- **Exercise instructions**: Using the data below, return all lines in which "padding" appears.

────────────────

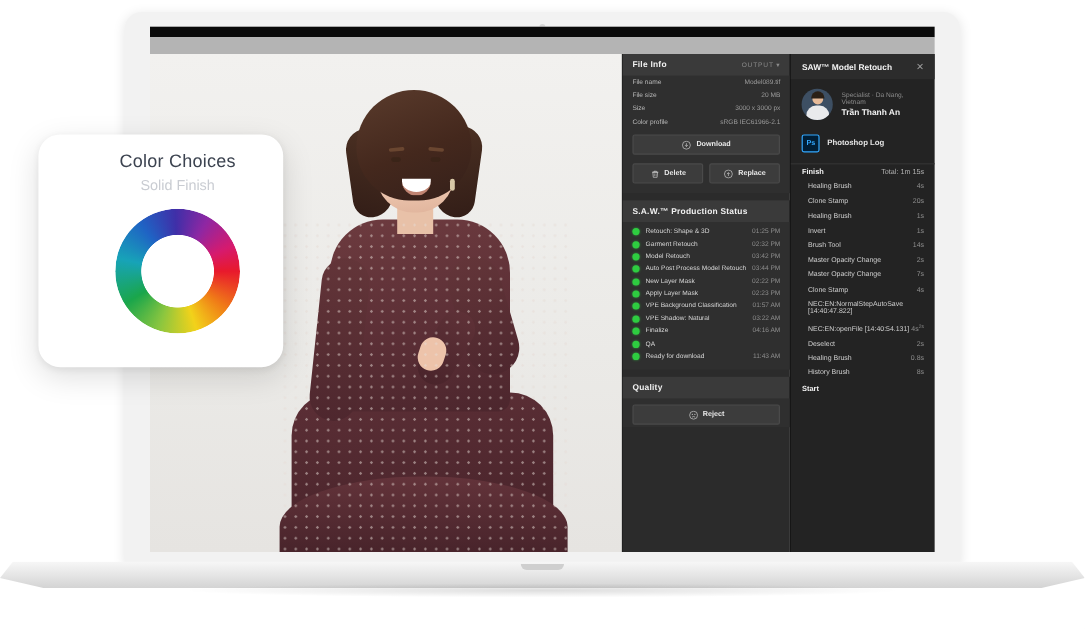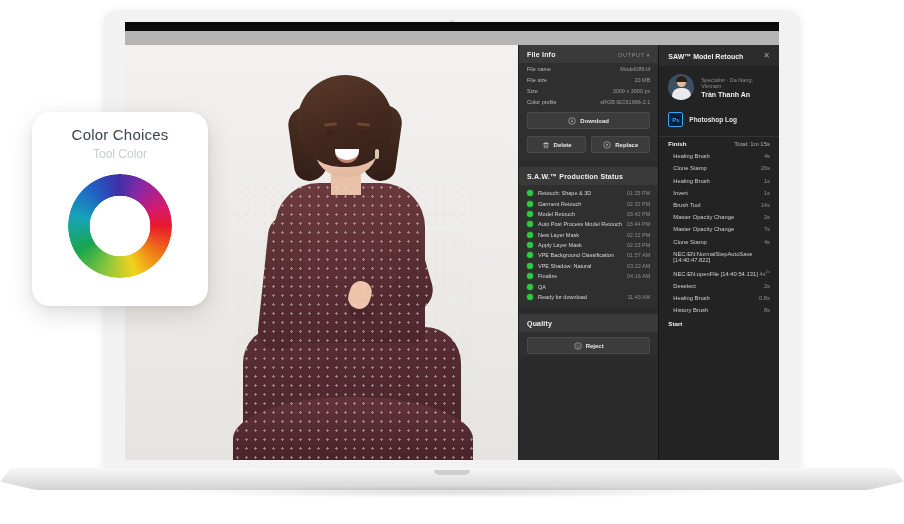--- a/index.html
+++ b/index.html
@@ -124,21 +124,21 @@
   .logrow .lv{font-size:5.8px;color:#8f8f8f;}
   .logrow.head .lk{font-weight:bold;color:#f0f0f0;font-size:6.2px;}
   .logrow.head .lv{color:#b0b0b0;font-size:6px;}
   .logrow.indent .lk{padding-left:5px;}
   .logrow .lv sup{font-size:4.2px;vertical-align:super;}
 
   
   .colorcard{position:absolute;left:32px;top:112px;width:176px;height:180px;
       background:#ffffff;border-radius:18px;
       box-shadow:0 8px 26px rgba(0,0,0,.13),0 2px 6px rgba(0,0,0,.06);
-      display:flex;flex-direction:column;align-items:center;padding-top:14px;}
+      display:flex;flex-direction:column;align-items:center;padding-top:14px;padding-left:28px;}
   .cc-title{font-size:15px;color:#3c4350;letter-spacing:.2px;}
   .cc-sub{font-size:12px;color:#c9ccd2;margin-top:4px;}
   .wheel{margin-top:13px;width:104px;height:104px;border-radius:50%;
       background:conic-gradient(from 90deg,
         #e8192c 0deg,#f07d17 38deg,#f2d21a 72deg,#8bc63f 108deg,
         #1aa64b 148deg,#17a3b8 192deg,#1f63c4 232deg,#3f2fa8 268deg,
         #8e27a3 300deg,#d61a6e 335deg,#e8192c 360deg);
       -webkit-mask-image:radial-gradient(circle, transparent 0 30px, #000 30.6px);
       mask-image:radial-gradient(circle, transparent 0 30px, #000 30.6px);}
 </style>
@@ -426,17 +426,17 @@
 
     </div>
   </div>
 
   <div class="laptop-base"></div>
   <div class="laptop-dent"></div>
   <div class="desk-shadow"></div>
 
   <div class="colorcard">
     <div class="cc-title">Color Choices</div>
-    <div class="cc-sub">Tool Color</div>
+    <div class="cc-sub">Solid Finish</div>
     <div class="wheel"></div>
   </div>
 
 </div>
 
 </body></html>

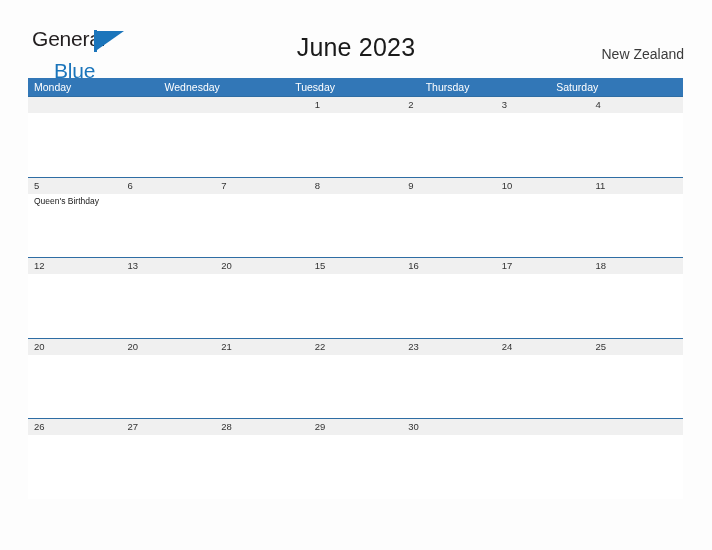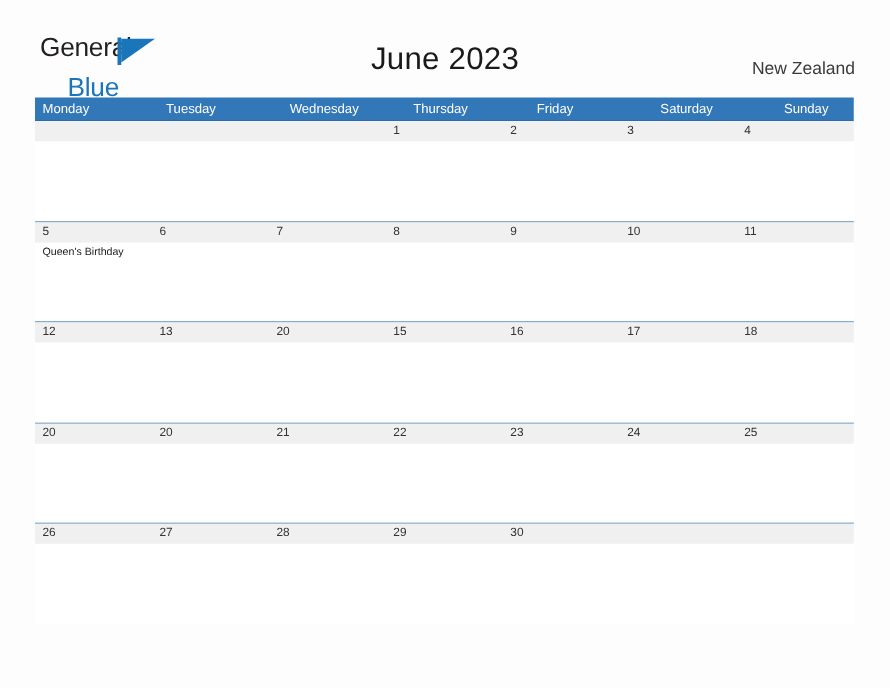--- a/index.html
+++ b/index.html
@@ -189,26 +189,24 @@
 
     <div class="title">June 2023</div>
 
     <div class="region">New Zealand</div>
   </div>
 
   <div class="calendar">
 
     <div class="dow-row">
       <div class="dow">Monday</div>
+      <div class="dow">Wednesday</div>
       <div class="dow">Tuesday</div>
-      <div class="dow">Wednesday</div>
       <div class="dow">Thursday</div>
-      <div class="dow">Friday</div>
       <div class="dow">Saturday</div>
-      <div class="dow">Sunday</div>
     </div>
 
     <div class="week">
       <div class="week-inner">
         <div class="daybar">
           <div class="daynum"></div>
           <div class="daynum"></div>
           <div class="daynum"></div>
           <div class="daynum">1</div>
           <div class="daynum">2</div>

────────────────

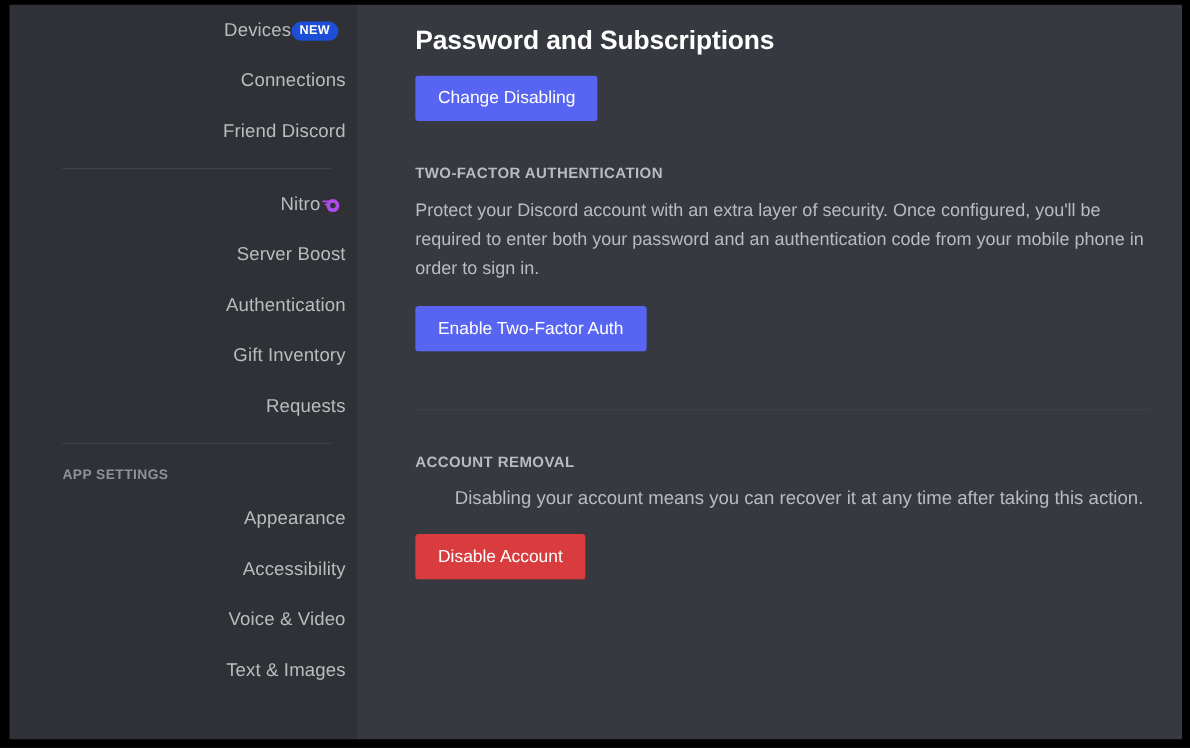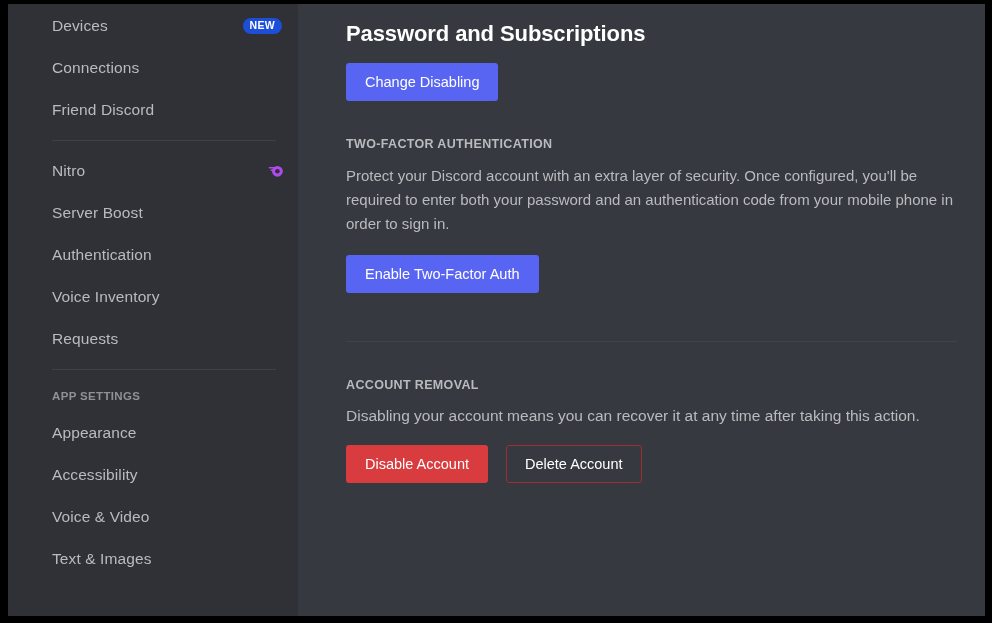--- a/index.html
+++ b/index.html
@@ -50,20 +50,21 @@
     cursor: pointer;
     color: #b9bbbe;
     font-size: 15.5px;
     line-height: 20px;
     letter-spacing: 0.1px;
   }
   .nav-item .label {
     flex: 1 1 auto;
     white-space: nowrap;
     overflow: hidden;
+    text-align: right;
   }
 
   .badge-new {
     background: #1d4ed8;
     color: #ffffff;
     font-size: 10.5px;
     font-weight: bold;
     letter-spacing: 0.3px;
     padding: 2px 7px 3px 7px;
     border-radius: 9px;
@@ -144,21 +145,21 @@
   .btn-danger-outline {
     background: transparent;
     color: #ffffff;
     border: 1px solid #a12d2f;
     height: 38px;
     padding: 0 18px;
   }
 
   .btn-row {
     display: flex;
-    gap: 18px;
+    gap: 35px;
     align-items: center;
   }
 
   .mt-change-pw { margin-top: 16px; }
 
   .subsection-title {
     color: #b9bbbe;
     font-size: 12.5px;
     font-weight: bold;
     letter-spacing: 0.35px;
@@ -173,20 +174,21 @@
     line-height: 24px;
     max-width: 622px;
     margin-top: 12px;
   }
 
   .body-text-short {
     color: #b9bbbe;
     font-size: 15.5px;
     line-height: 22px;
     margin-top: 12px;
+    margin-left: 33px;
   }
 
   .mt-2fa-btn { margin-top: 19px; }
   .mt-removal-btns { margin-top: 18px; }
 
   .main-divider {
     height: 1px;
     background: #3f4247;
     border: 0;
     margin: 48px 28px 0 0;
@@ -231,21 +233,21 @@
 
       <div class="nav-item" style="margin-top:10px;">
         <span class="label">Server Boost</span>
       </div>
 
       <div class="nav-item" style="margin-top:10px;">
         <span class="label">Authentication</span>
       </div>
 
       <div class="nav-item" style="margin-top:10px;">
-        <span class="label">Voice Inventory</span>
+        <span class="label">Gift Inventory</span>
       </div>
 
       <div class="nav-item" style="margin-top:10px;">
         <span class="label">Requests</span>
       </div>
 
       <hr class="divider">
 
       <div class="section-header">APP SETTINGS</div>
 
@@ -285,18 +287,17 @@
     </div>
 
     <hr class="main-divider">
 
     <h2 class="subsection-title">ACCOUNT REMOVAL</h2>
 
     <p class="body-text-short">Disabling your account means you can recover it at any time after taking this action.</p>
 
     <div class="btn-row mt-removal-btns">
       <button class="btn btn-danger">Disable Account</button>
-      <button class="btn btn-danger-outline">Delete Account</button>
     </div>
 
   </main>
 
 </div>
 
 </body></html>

────────────────

- **Response area**:
   .logrow.indent .lk{padding-left:5px;}
-      display:flex;flex-direction:column;align-items:center;padding-top:14px;}
+      display:flex;flex-direction:column;align-items:center;padding-top:14px;padding-left:28px;}
     padding: 2px 7px 3px 7px;
     padding: 0 18px;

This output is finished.